Racing must be pretty close. Saving 70mS...I suppose that is enough for a few mph at the end.


----------



## Qer (May 7, 2008)

palmer_md said:


> Racing must be pretty close. Saving 70mS...I suppose that is enough for a few mph at the end.


APPARENTLY the take off is a huge issue, yes. I knew it was important but I wasn't aware of how huge of an issue it was. I really hate modifying the now pretty proven motor code, which is why I've been a bit reluctant improving the slew rate, but, well... It had to be done I guess.

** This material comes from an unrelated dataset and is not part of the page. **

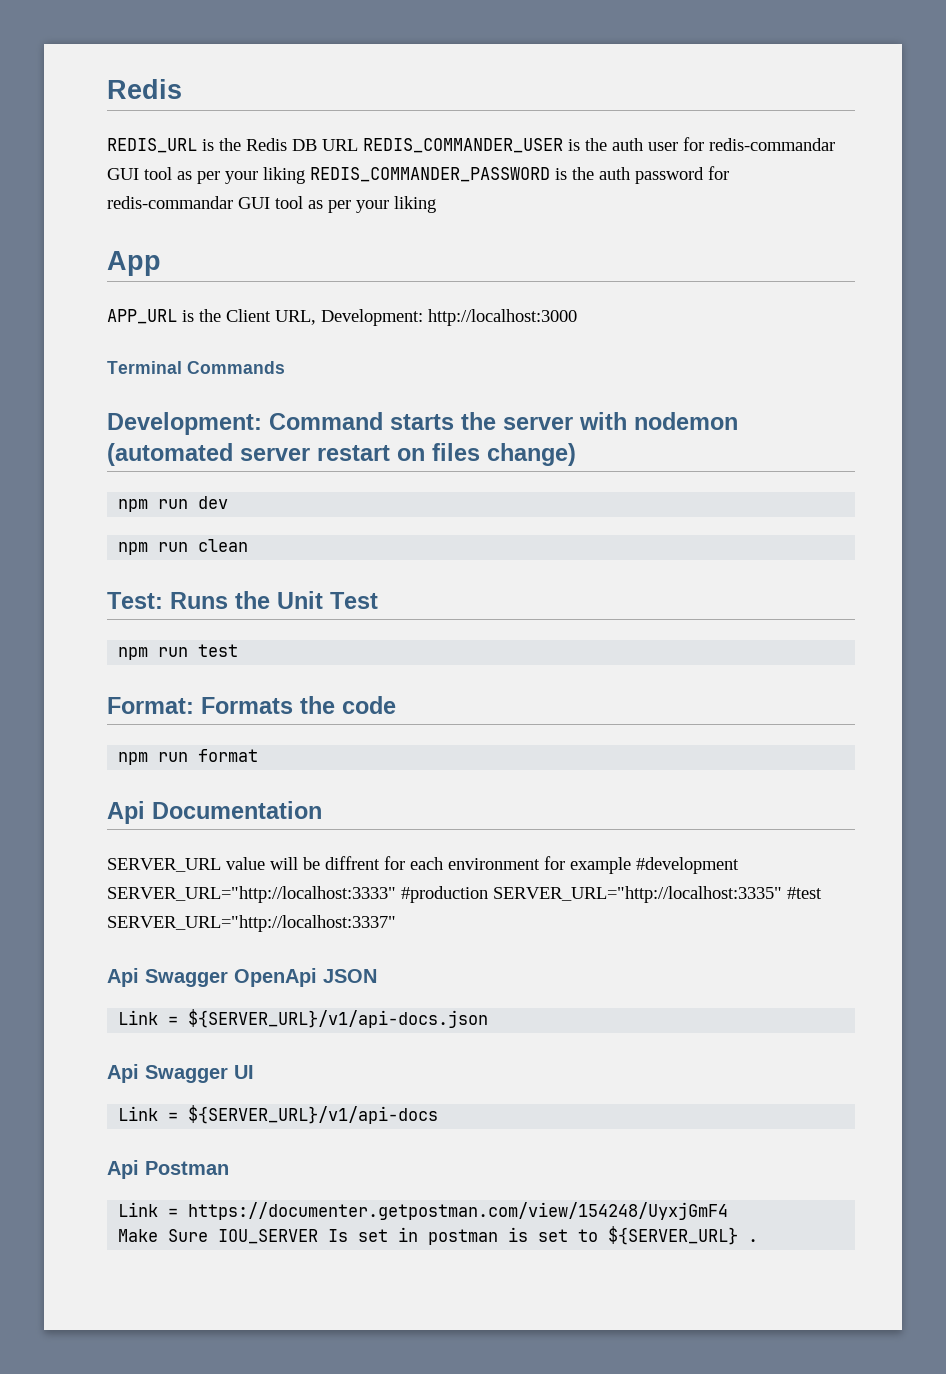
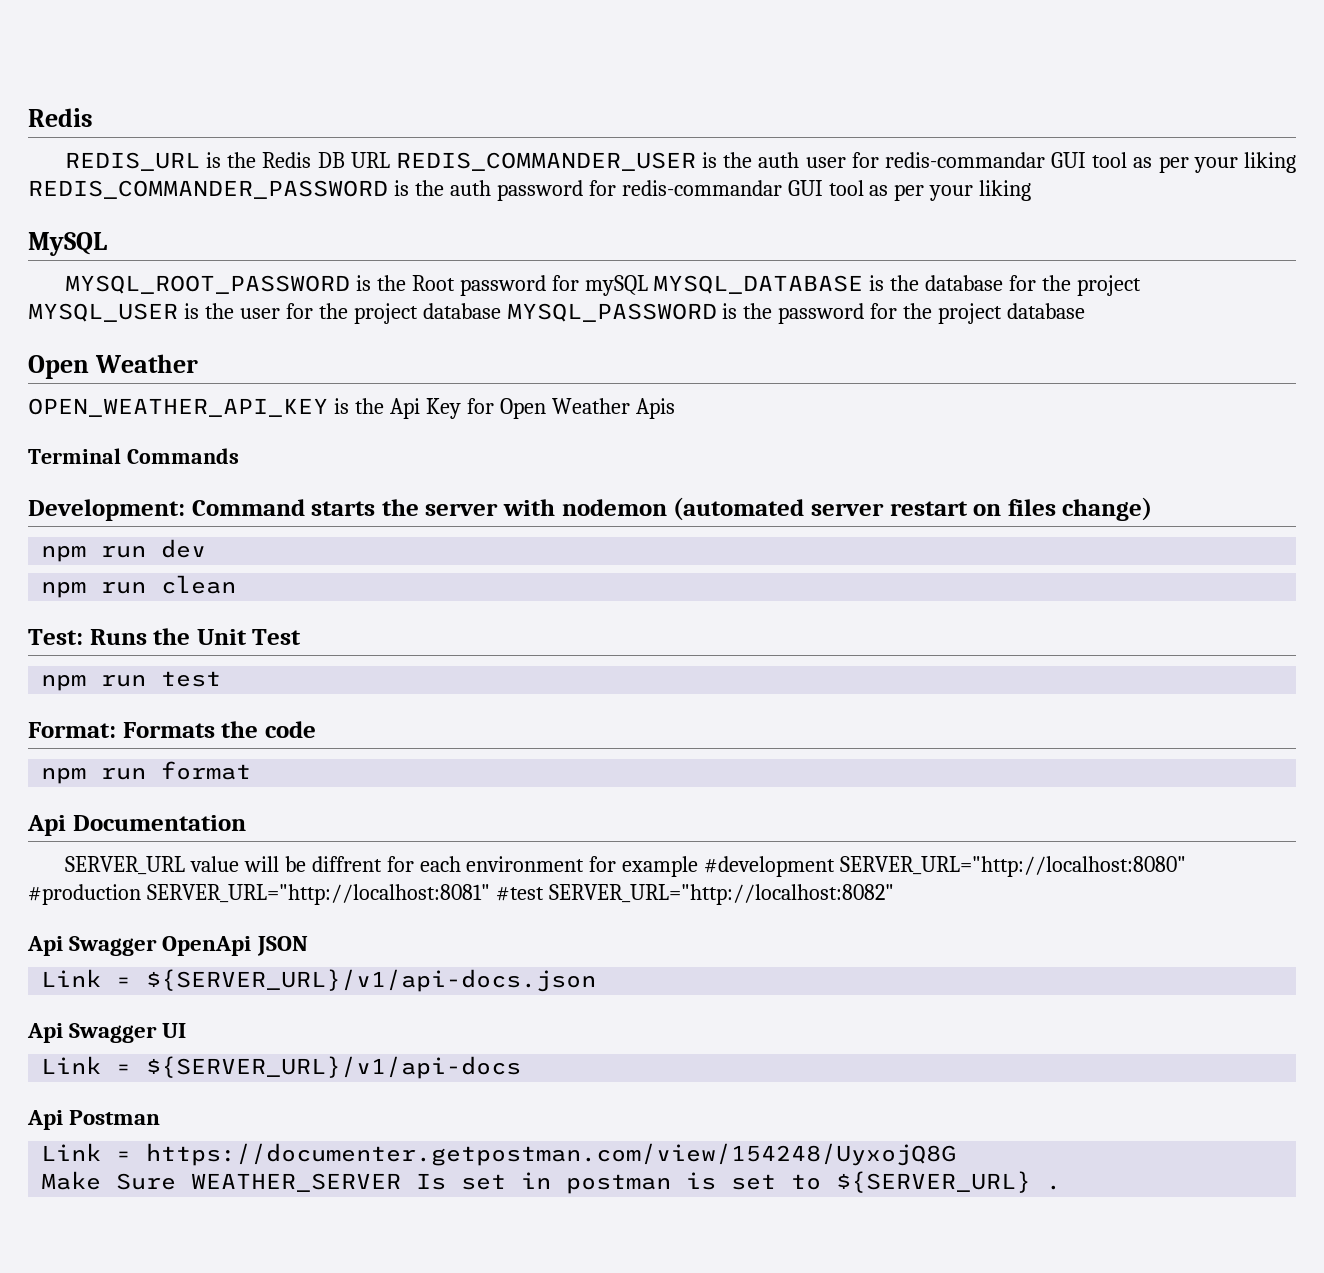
[107,251,161,276] [107,309,577,326] App // APP_URL is the Client URL, Development: http://localhost:3000 -> [28,232,107,256] [64,275,1142,296] [28,303,1086,324] [28,354,198,379] [28,398,675,419] MySQL // MYSQL_ROOT_PASSWORD is the Root password for mySQL MYSQL_DATABASE is the database for the project MYSQL_USER is the user for the project database MYSQL_PASSWORD is the password for the project database // Open Weather // OPEN_WEATHER_API_KEY is the Api Key for Open Weather Apis
[107,886,822,903] [107,915,396,932] SERVER_URL="http://localhost:3333" #production SERVER_URL="http://localhost:3335" #test SERVER_URL="http://localhost:3337" -> [840,856,1187,877] [28,884,894,905] SERVER_URL="http://localhost:8080" #production SERVER_URL="http://localhost:8081" #test SERVER_URL="http://localhost:8082"
[188,1202,729,1220] https://documenter.getpostman.com/view/154248/UyxjGmF4 -> [146,1143,957,1166] https://documenter.getpostman.com/view/154248/UyxojQ8G
[218,1229,319,1244] IOU_SERVER -> [191,1173,402,1192] WEATHER_SERVER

I doubt it's much of a problem for the average Joe though. On the contrary, I'm not sure it's a good idea even having it at the old maximum, 25kA/s, when driving in every day traffic. The transmission, tires or even the unaware driver might not be able to handle it.

But them racers...


----------



## GeoMetric (Aug 13, 2010)

Qer said:


> APPARENTLY the take off is a huge issue, yes. I knew it was important but I wasn't aware of how huge of an issue it was. I really hate modifying the now pretty proven motor code, which is why I've been a bit reluctant improving the slew rate, but, well... It had to be done I guess.
> 
> I doubt it's much of a problem for the average Joe though. On the contrary, I'm not sure it's a good idea even having it at the old maximum, 25kA/s, when driving in every day traffic. The transmission, tires or even the unaware driver might not be able to handle it.
> 
> But them racers...


I thank you for taking the time to upgrade the motor code, I am very excited to try it out. Knowing I already had a 1.3 60' time last year with only 2300MA sent to each motor and a 3.00 ring & pinion, this year I should set some 60' time records.


----------



## GeoMetric (Aug 13, 2010)

Most products find their way into the "street hot rods" after us drag racers test and test again. Just look at Holley Carbs, MT tires, Crane Cams, just to name a few, started on the track before your basic hot rodder purchased for his car. That is why companies sponsor drag racers, so the public can watch results before they buy.


----------